They stopped all at once, slumping to sit side-by-side in the damp foliage flattened beneath their feet. Chest heaving, Imran watched as Gabriel cocked his head, turning to regard Valory with a furrowed brow.

"There's one more thing we can try," Valory said. He turned to face the tree, placing his palms against the trunk, digging his heels in to be ready to push.

Imran and the others hastened to comply, anchoring their backs against the trunk and finding their footholds once more. He knew what Valory meant to attempt, and couldn't fight the impulse to stare. As a child in Dramor he had never gotten the chance to see Oceanic talent firsthand. Though he'd fought at Valory's side for over a decade, he didn't think he'd ever become accustomed to witnessing such displays of power.

"Let us know when you're going to start," Little said, "and for Illen's sake, Val – don't push yourself like you did that one time when we had to bring you back to the inner city arse up on a horse. Your father was livid."

Valory cocked a brow at him, causing the scar that split it and the cheekbone below to flex and bunch. "I got the cart up off that merchant's leg, though, did I not?"

"And swooned like a girl in the process."

Valory's talent both fascinated and unnerved Imran. He wielded more power than his rare words on the subject suggested, yet despite the strength of his gift – or perhaps in spite of it – he chose to use his talent only at those times when it was absolutely necessary. Yet his abilities weren't without limits: limits that Imran had watched him skirt far too many times since swearing his oath as Valory's second-in-command.

"My father may not have an enchantment, but he still ought to understand them better than he does. If he thought your Healing suspect, that's got nothing to do with you or me," Valory said. "Alright – on my count."

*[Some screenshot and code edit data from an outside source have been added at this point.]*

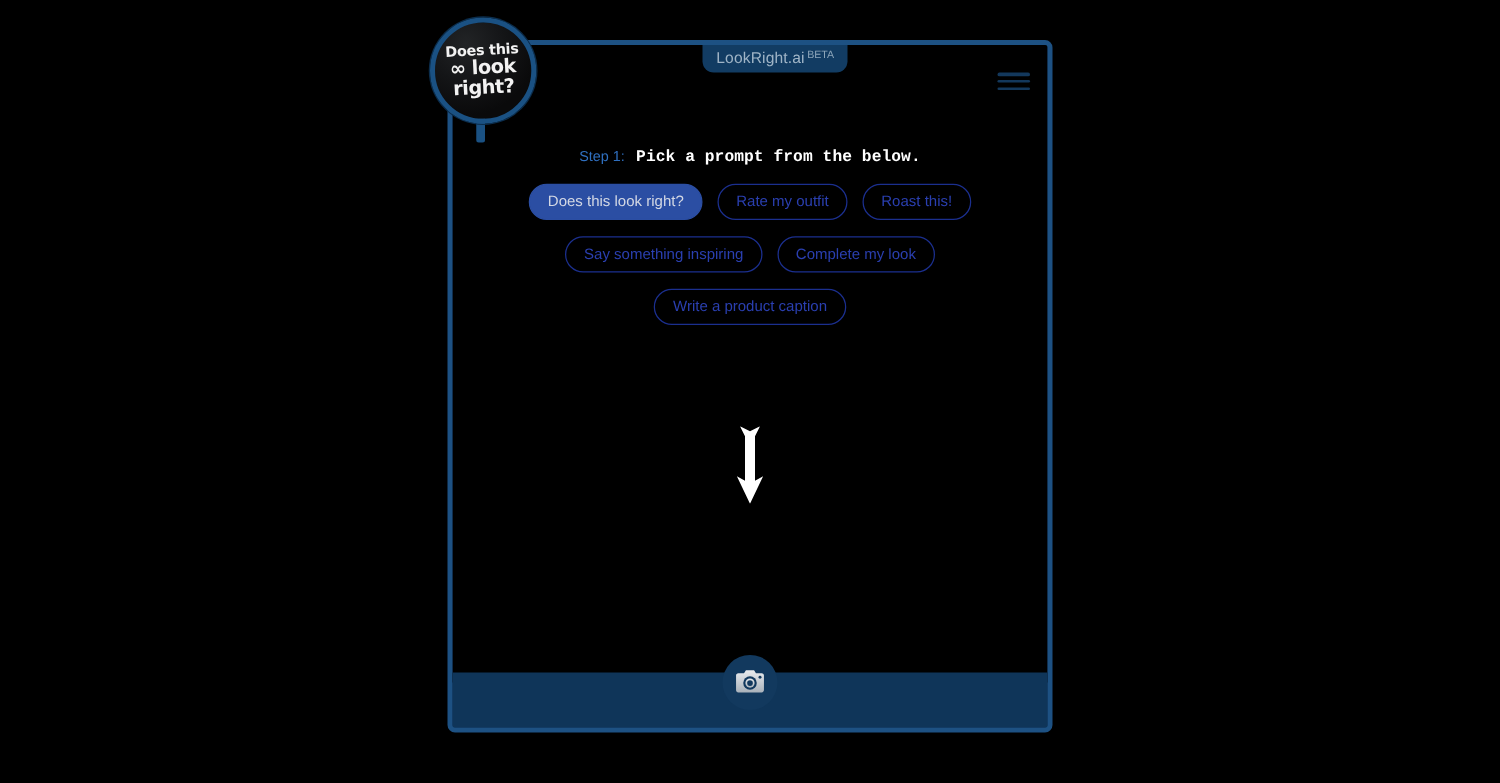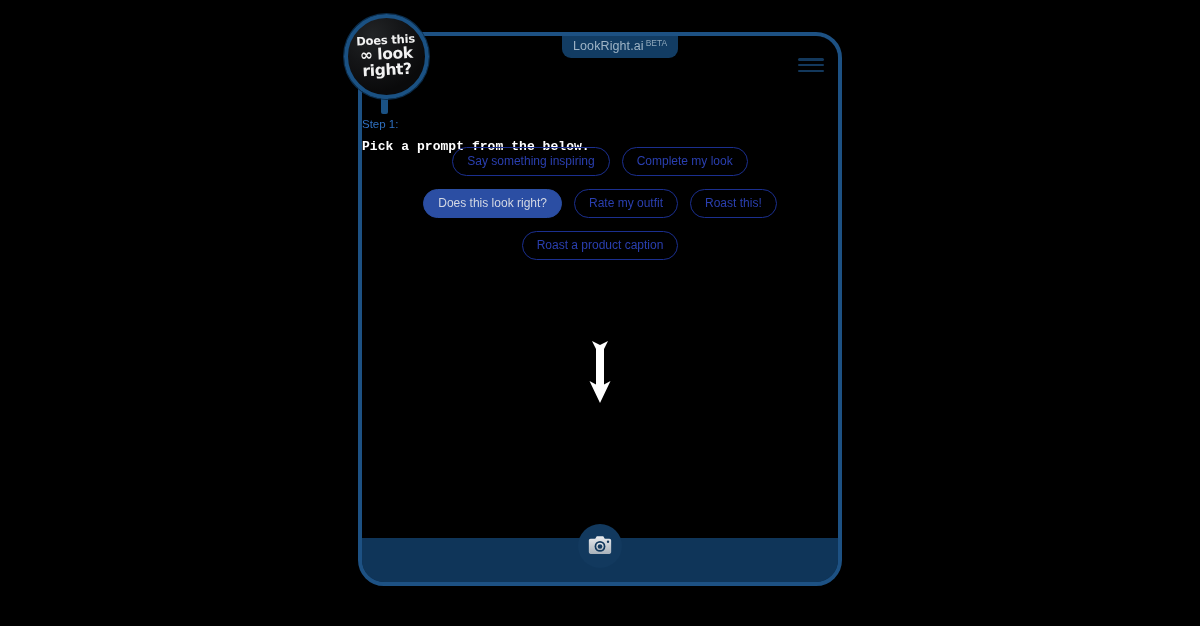"LookRight.ai" #app-frame { border-radius: 26px -> 6px }
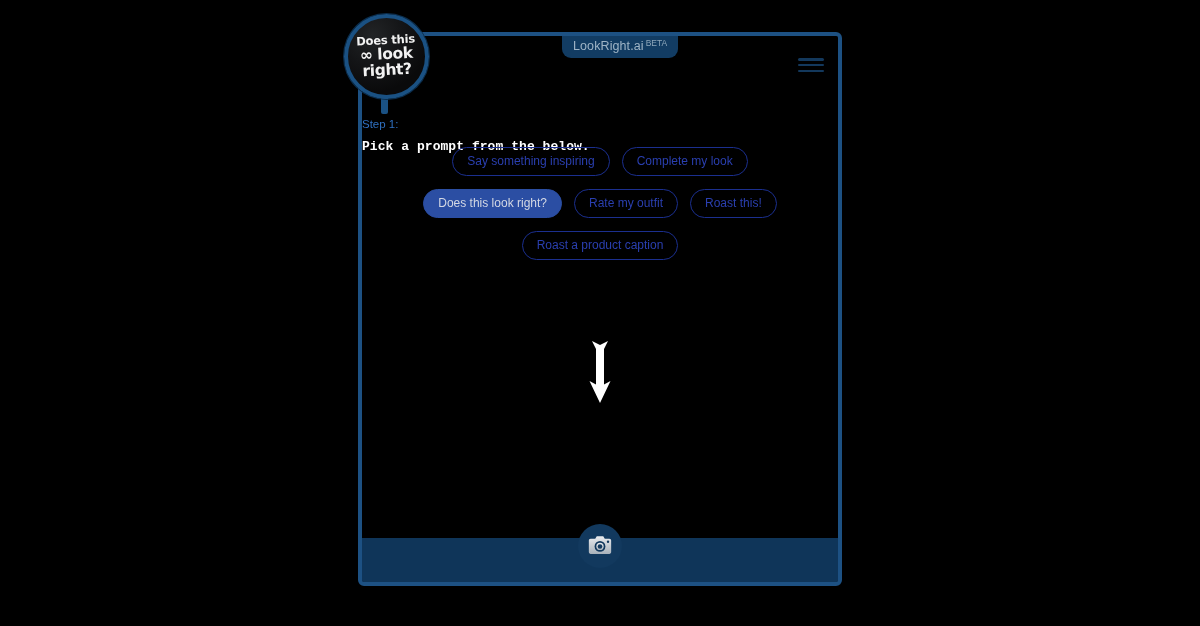"Step 1:" .step-row { flex-direction: column -> none }
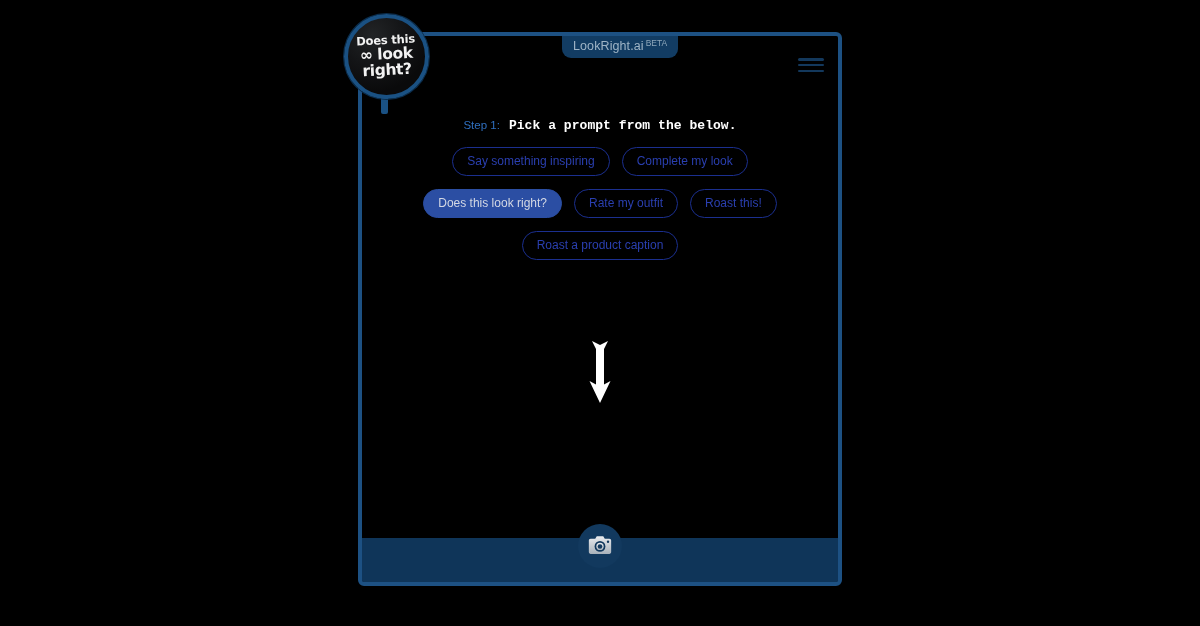"Say something inspiring" div.chip-row { order: before "Does this look right?" -> after "Does this look right?" }
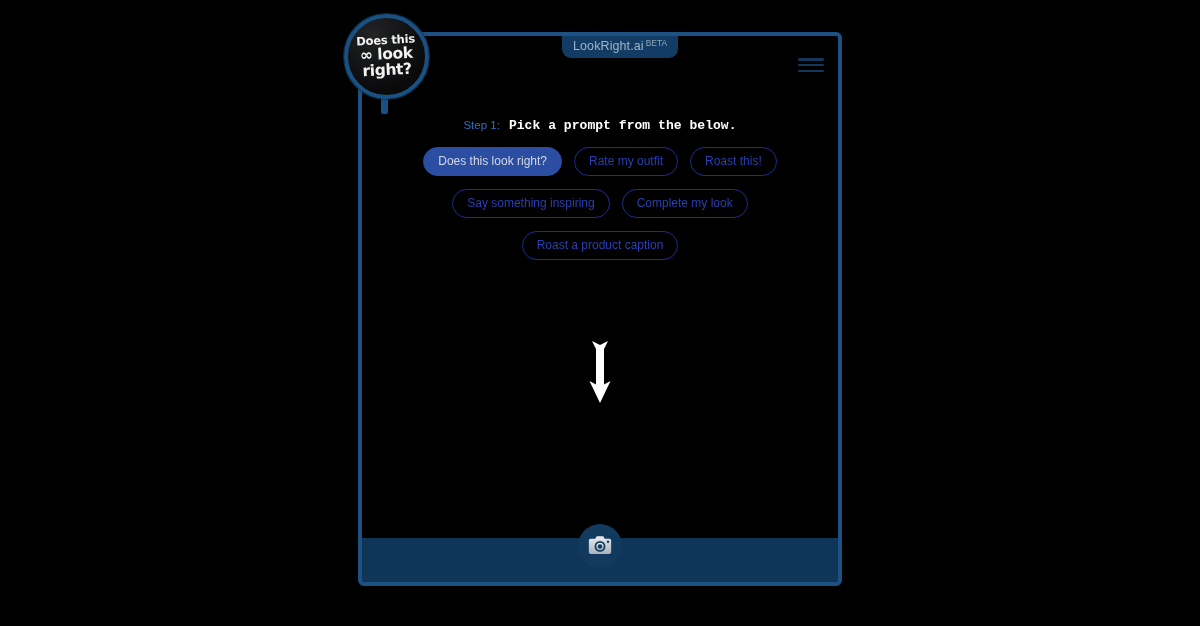"Roast a product caption" div.chip { text: Roast -> Write }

They pushed together on his word, their combined strength causing the trunk to rock ever so slightly, but budge not an inch. Then Valory's eyes shut, his jaw clenched, his features twisted—

Another pair of hands came to their aid, just as Gabriel had wished. Bit by bit the gnarled trunk skidded on stones worn smooth by the elements. Valory pushed with them, doing the work of two men, labored breaths coming harsh and ragged. All told it took no more than a few minutes to open up a wide enough gap, but even that short span of time took its toll. When Gabriel spoke up to say they had done enough Valory's whole frame deflated; his legs gave out from under him and he landed on his knees in a graceless slump. It spooked Imran, how easily he was brought low.

"Damn," Valory muttered, wiping the sweat from his brow. "Sometimes I wish I was stronger."

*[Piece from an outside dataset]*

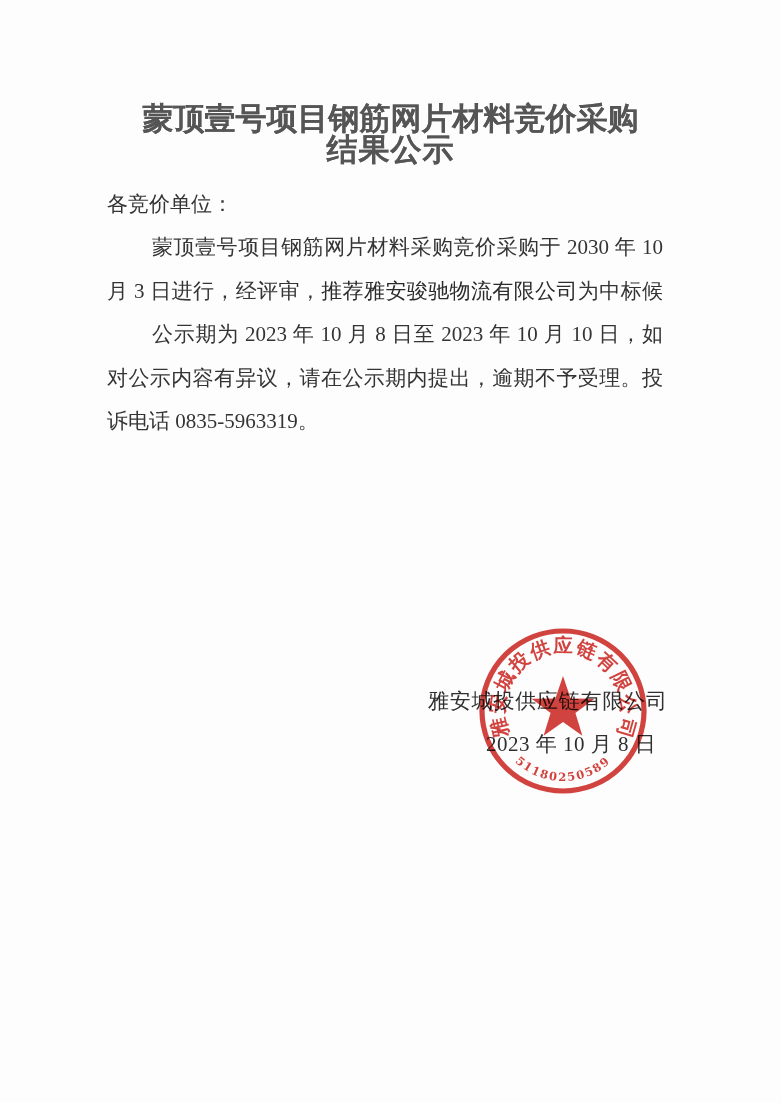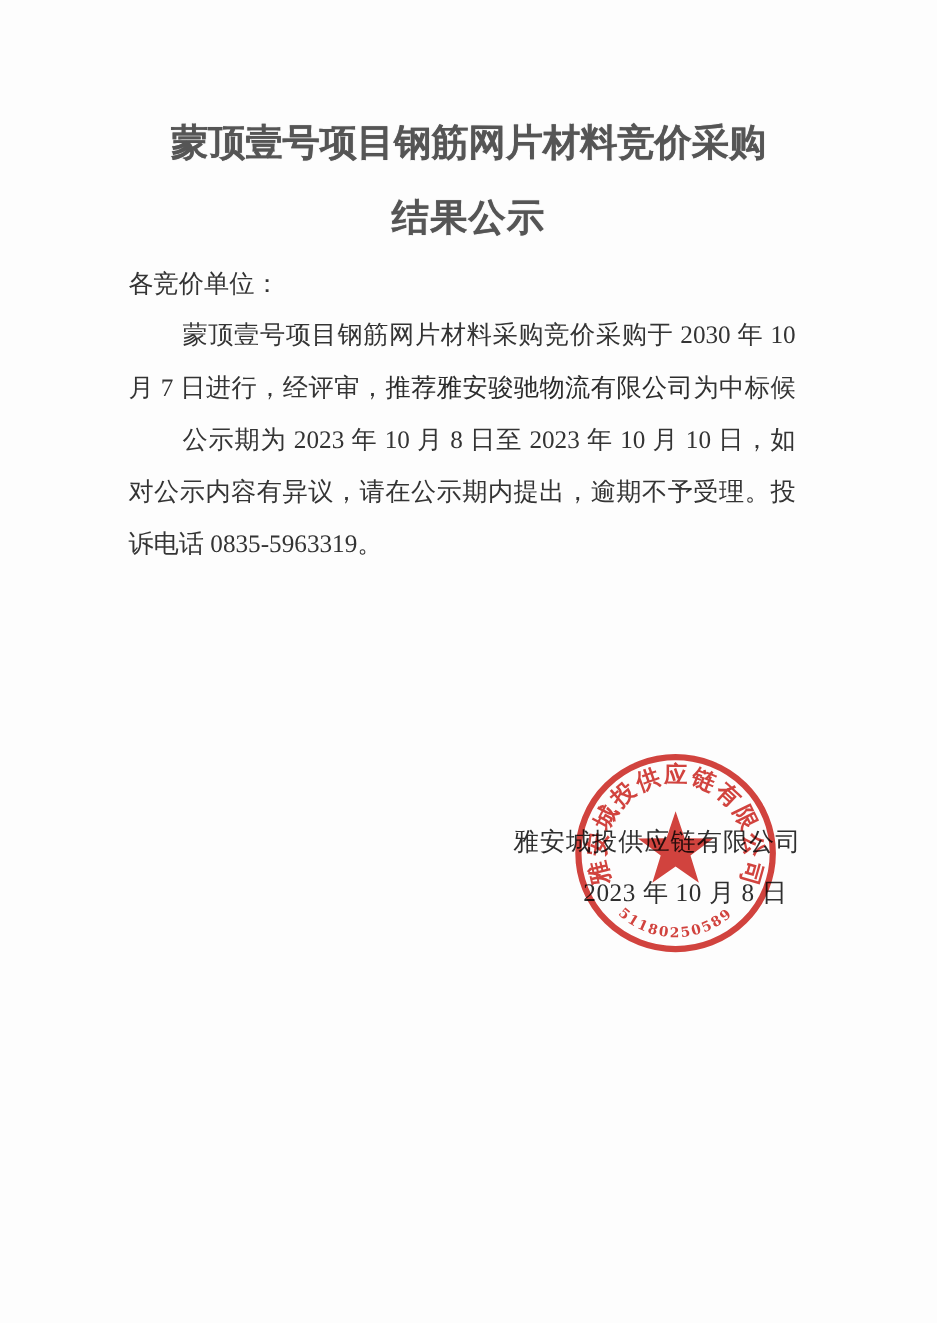"结果公示" .title2 { margin-top: 32px -> none }
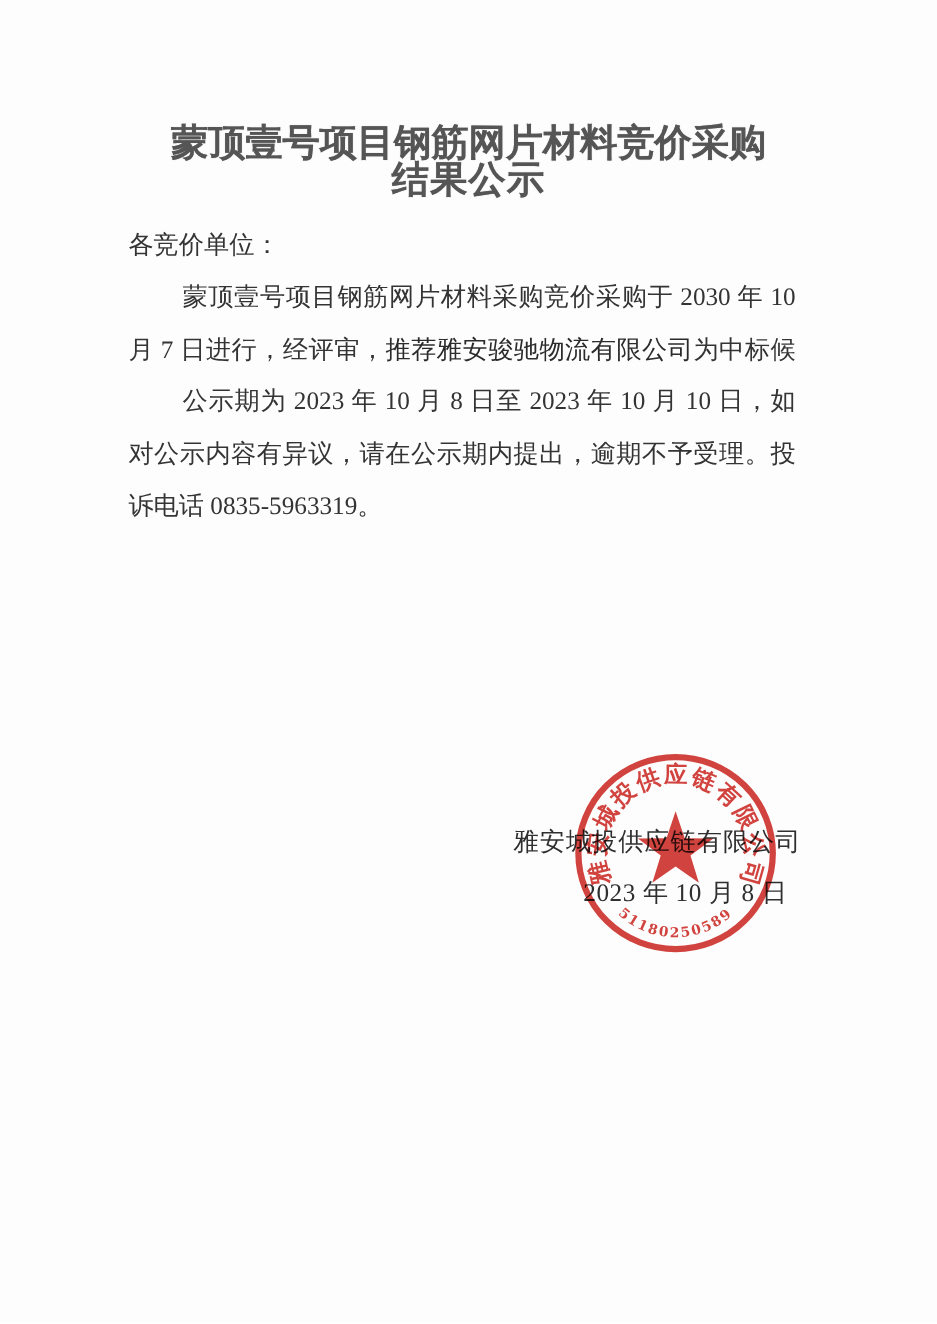"月 7 日进行，经评审，" span { text: 7 -> 3 }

"I thank Illen that you're not just about every day. You telekinetics are a chore," Little huffed, reaching out to clasp their arms together. Upon contact the pinched look eased from Valory's features. He lifted his head and managed to use the trunk to pull himself to his feet, walking with only the slightest sway.

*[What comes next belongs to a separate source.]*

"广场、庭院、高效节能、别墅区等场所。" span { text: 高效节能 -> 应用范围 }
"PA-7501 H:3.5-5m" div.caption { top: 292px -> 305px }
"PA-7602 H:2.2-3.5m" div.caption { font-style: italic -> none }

"We must go," Imran reminded them. The sun's last rays had sunk below the treetops to the west, casting them in twilight-blue shadow.

Little stood up, shaking himself off. He had taken Valory's strain upon his own shoulders, and though it was less obvious to Imran when he was using his talent and when he wasn't, the stutter in his step told no lies. "Let's get out of here. I'm ready for a bath and a hot meal, me."

They saddled up and set off with a brisk efficiency that hinted at how nervous sundown at the jungle's edge made all of them. Valory's work paid dividends; the trunk had skidded just far enough for them to pass through on horseback, and none of the debris that littered the rest of the bridge created an obstacle they couldn't work around. Valory was the first to reach the road on the other side of the ravine, and urged his horse into a canter straight away.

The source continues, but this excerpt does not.